In quel giorno – il mercoledì nero – il movimento invitò tutte le donne del Paese di astenersi dal lavoro per un’ora. Per la prima volta si propose nella regione l’arma dello sciopero dal lavoro, diventata strategia centrale per l’8 marzo 2017 nel mondo. Ma al di là di questi eventi centrali, la presenza negli spazi pubblici è permanente. In Uruguay, per esempio, nasce nel 2015 l’iniziativa “Mujeres en alerta y en la calle” (Donne in allerta e per strada).
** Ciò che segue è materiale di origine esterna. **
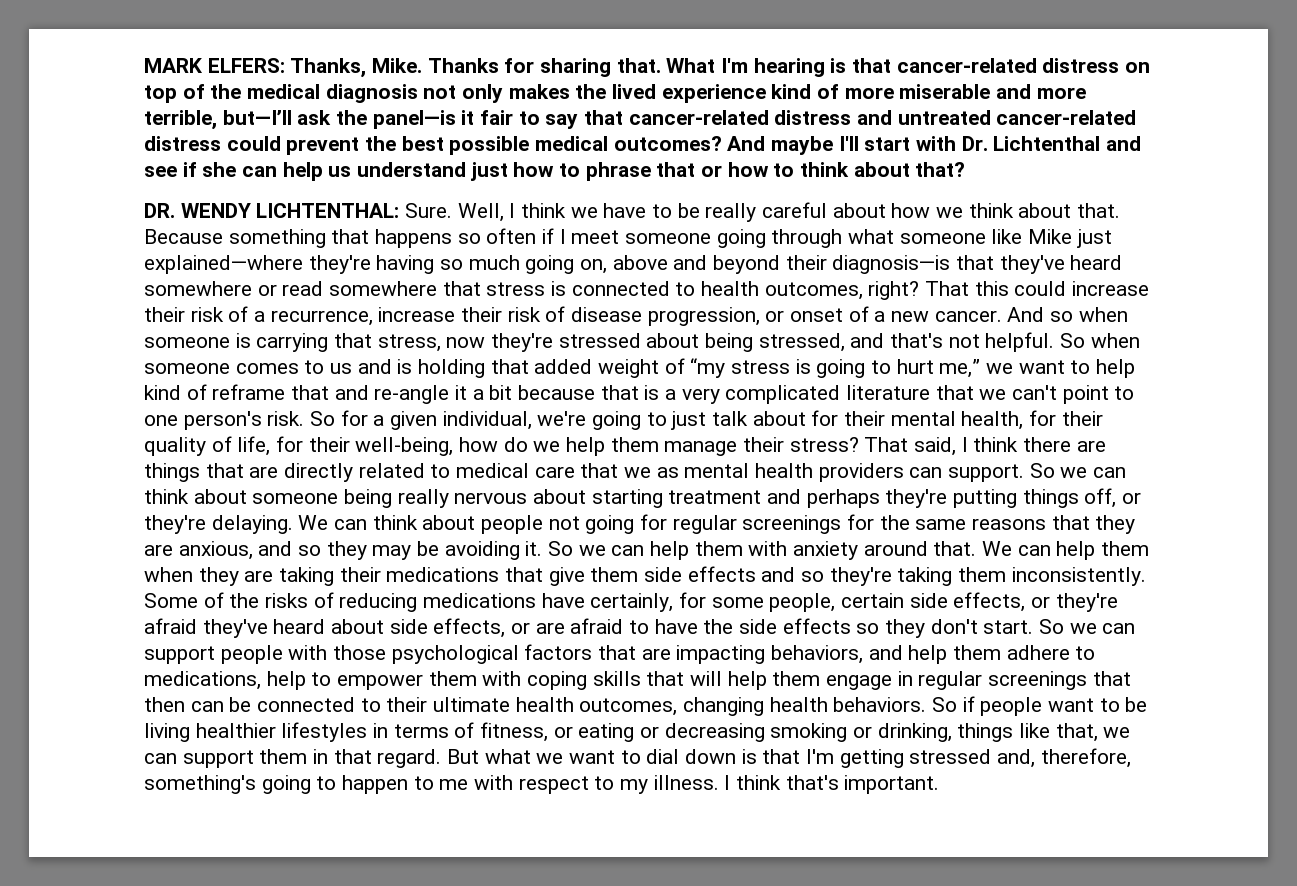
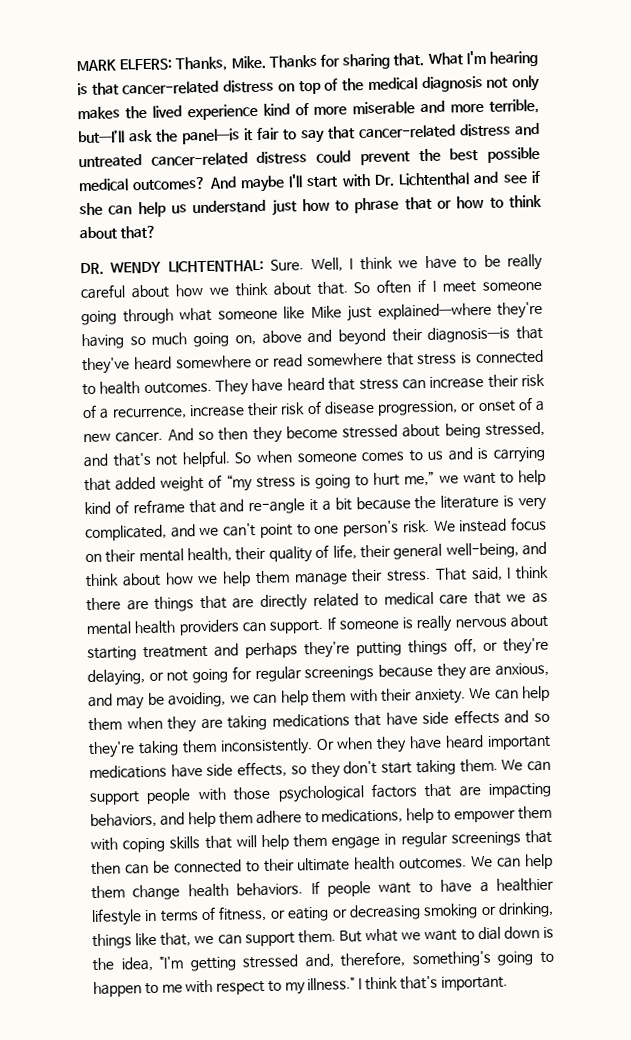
[144,229,481,248] Because something that happens so -> [353,281,371,294] So
[764,281,1067,300] outcomes, right? That this could -> [143,377,426,396] outcomes. They have heard that stress can
[1078,307,1128,322] [144,333,554,352] when someone is carrying that stress, now they're -> [218,425,338,444] then they become
[418,359,486,378] holding -> [492,446,546,463] carrying
[600,385,974,404] that is a very complicated literature that -> [414,494,547,511] [85,524,196,542] the literature is very complicated, and
[310,410,839,430] So for a given individual, we're going to just talk about for -> [433,516,547,533] [85,553,102,563] We instead focus on
[1029,410,1057,426] for -> (233, 555) none
[276,436,528,456] for their well-being, how do -> [359,541,547,560] [85,572,194,588] their general well-being, and think about how
[789,437,859,452] stress? -> [386,569,431,582] stress.
[1029,463,1127,478] [144,489,393,508] So we can think about someone being -> [326,616,414,630] If someone is
[211,515,544,534] delaying. We can think about people -> [87,669,164,687] delaying, or
[847,514,1136,534] [144,541,574,560] for the same reasons that they are anxious, and so they may be avoiding it. So -> [377,662,549,680] [88,691,227,710] because they are anxious, and may be avoiding,
[793,541,977,560] anxiety around that. -> [381,688,466,705] their anxiety.
[339,567,381,582] their -> (268, 722) none
[548,567,639,586] give them -> [385,712,418,726] have
[144,592,1118,612] [144,618,1097,638] Some of the risks of reducing medications have certainly, for some people, certain side effects, or they're afraid they've heard about side effects, or are afraid to have the side effects so they don't start. So we -> [315,734,552,753] [89,758,524,780] Or when they have heard important medications have side effects, so they don't start taking them. We
[579,696,1148,716] [144,722,368,742] outcomes, changing health behaviors. So if people want to be living healthier lifestyles -> [399,853,553,870] [91,877,554,901] [91,908,142,927] outcomes. We can help them change health behaviors. If people want to have a healthier lifestyle
[259,749,442,768] them in that regard. -> [297,929,336,944] them.
[762,749,835,764] that I'm -> [92,956,184,972] the idea, "I'm
[653,775,719,790] illness. -> [307,977,356,991] illness."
Ogni volta che uccidono una donna si convoca in pieno centro una mobilitazione silenziosa. Di violenza si parla sempre di più. E a partire dalla visibilizzazione della violenza, appaiono modi nuovi di percepirla e di assumerla. Anzitutto, non se ne può più negare l’esistenza e comincia ad essere considerata come una realtà da lottare in ambiti e settori dove prima era impensabile. Sebbene ancora manchino molti strumenti pratici, già da più parti si chiedono interventi chiari da parte dei governi.

La memoria, dunque, è una strategia centrale di lotta. Di fatto, il 3 giugno scorso a Montevideo uno dei momenti più toccanti della marcia è stata la lettura dei nomi delle donne uccise dall’inizio dell’anno: già ben 18 donne, in un Paese di appena 3 milioni di persone. Davanti ai nomi di ciascuna di loro, alle sagome disegnate sui cartelli, con l’età e la data della morte, in ciascuna di noi si accendeva la memoria di altre donne, di altri luoghi e di altre storie di violenza. Perché la violenza è così: fa parte della storia di ciascuna di noi. Un’altra strategia è la documentazione, la sistematizzazione e la diffusione delle cifre, che appaiono sempre più drammatiche.

Perché mentre aumenta la protesta aumentano le denunce e emerge una realtà prima poco documentata. Così oggi sappiamo che nel 2015 in Argentina veniva uccisa una donna ogni 30 ore, mentre oggi si registra una denuncia di morte collegata a violenza di genere ogni 18 ore. Sappiamo che l’Uruguay fa registrare l’indice più alto nel continente per casi denunciati di violenza di genere; o che il Brasile ricopre il quinto posto al mondo per casi di femminicidio (4.762 donne uccise nel 2013). In Uruguay, le donne della “Coordinadora feminista” propongono il riconoscimento del “femminicidio” come categoria politica necessaria. Accusano lo Stato di responsabilità, perché i servizi di appoggio alle vittime/sopravviventi sono totalmente inadeguati rispetto alle necessità. Accusano il sistema patriarcale e capitalista, che sostiene e riproduce le condizioni della violenza e della discriminazione. “Determinate torniamo a dire che siamo vittime di violenza anche quando i poteri politico, medico, giudiziario e religioso continuino a limitare e condannare la nostra autonomia. Torniamo a dire che vogliamo avere diritto di autodeterminazione sui nostri corpi: perché l’aborto (N.d.A.: nonostante la recente approvazione della legge per la depenalizzazione) continua ad essere penalizzato e criminalizzato.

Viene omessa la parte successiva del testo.